Freund am Teller: Der Hund in der kulinarischen Tradition Indonesiens

Rotes Fleisch, kaum Fett: Hundebrust-Spießchen, her noch nicht angebraten (Foto: Jürgen Schmücking)

Rotes Fleisch, kaum Fett: Hundebrust-Spießchen, her noch nicht angebraten (Foto: Jürgen Schmücking)

Der Hund in der kulinarischen Tradition Indonesiens. Ein Bericht aus einem Hinterhof-Restaurant.

Einen Namen hat die Gaststätte nicht. Die Einheimischen nennen es mbah geong. Grandpa’s place. Instagram? Facebook? Fehlanzeige. Es ist sogar unwahrscheinlich, dass der steinige Weg, der zum mbah geong führt, in den offiziellen Karten eingezeichnet ist. Es ist drückend heiss und schwül. Etwa acht Javanesen sitzen an den Holzltischen unterm Dach. Im Hinterhof bellt ein Hund.

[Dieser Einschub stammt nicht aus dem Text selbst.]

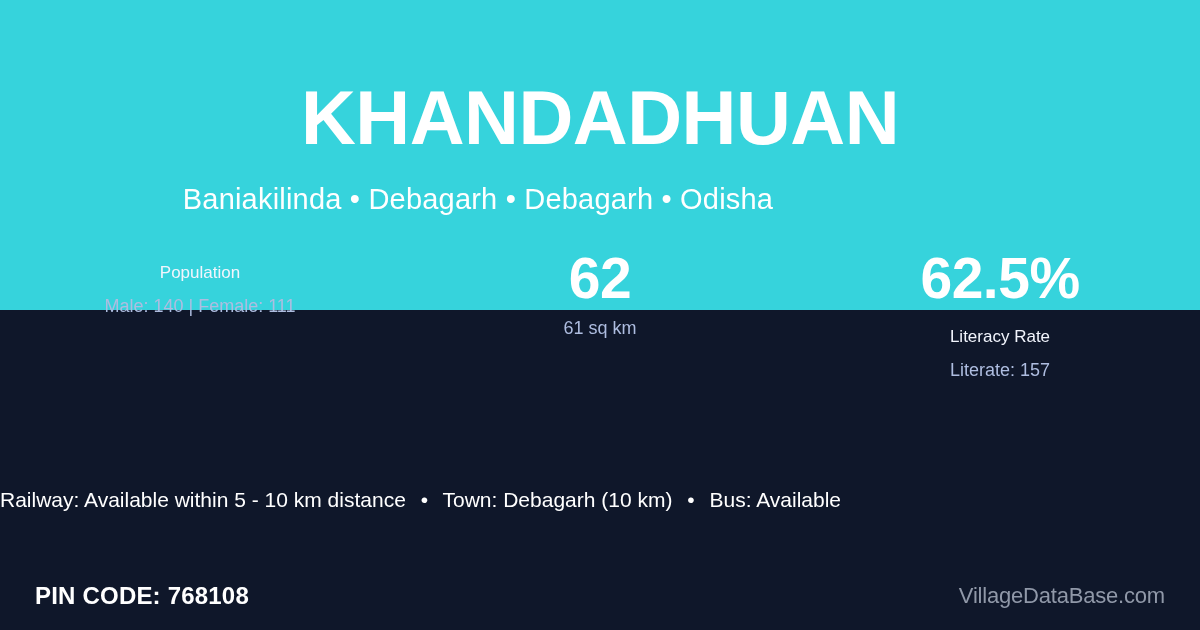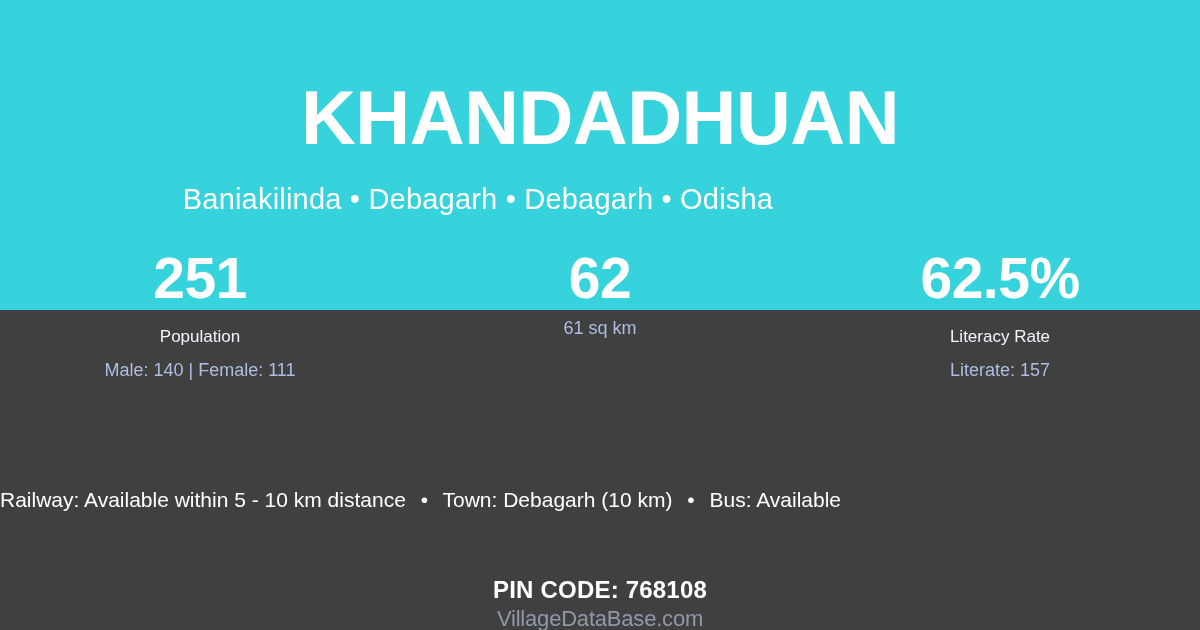--- a/index.html
+++ b/index.html
@@ -21,7 +21,7 @@
     position: relative;
     width: 1200px;
     height: 630px;
-    background: #404040;
+    background: #0f172a;
   }
 
   

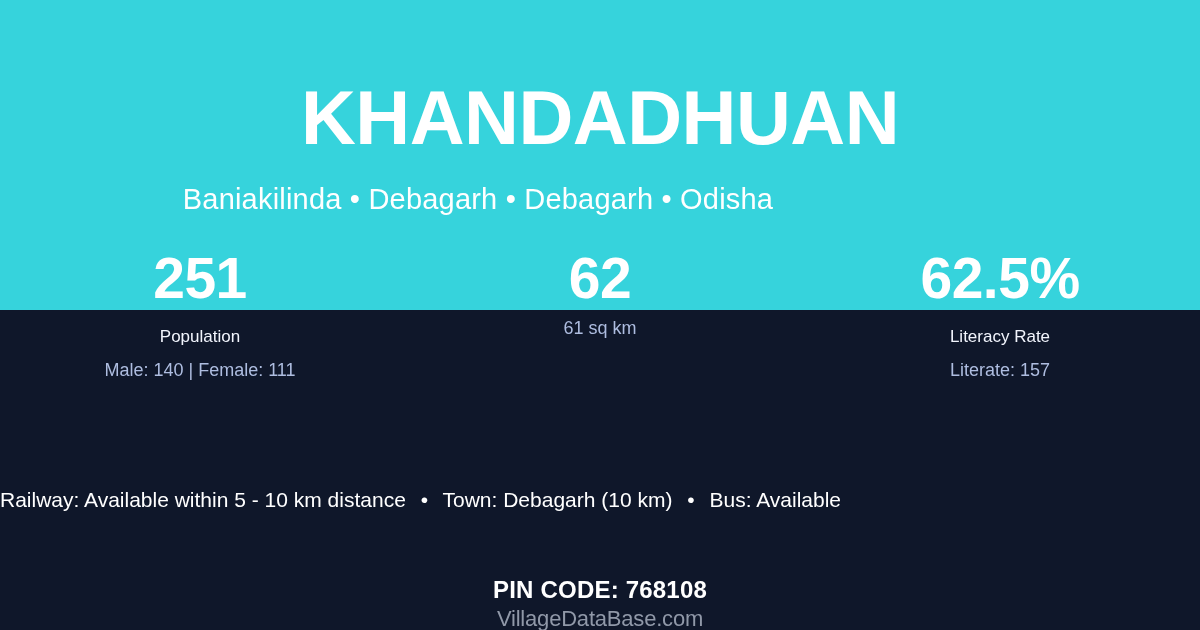--- a/index.html
+++ b/index.html
@@ -176,7 +176,6 @@
   <div id="stats">
 
     <div class="stat-col">
-      <span class="stat-value">251</span>
       <span class="stat-label">Population</span>
       <span class="stat-sub">Male: 140 | Female: 111</span>
     </div>

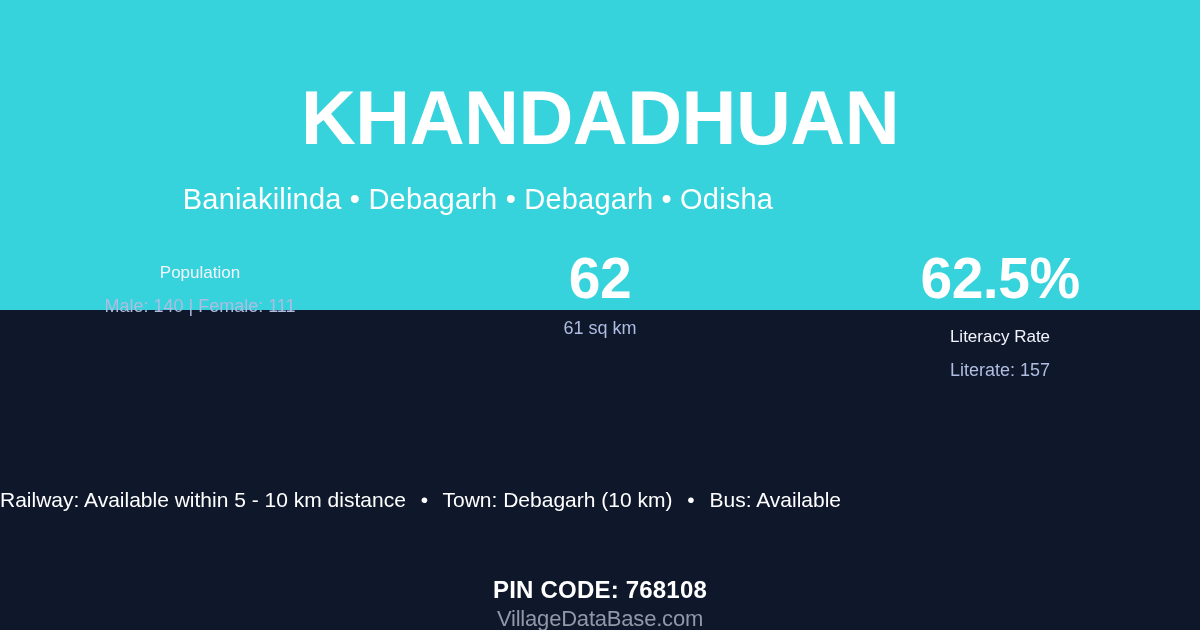--- a/index.html
+++ b/index.html
@@ -137,9 +137,9 @@
     top: 575px;
     width: 1200px;
     height: 42px;
-    padding: 0 26px;
+    padding: 0 35px;
     display: flex;
-    flex-direction: column;
+    flex-direction: row;
     align-items: center;
     justify-content: space-between;
   }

Der Hund wird in Indonesien nicht aus kulinarischen Gründen gegessen, eher dient er als billige Proteinquelle. (Foto: Jürgen Schmücking)

Der Hund wird in Indonesien nicht aus kulinarischen Gründen gegessen, eher dient er als billige Proteinquelle. (Foto: Jürgen Schmücking)

Wer hier her kommt, kommt nicht zufällig vorbei. Das Haus befindet sich etwa 30 Kilometer nördlich von Yogyakarta im Südosten Javas. An Außenwand baumelt ein hölzernes Schild: „buka“. Das heisst eigentlich nur, dass der Betrieb geöffnet ist. In Wahrheit ist es aber ein Code. Ein Hinweis darauf, dass frisches Hundefleisch verfügbar ist.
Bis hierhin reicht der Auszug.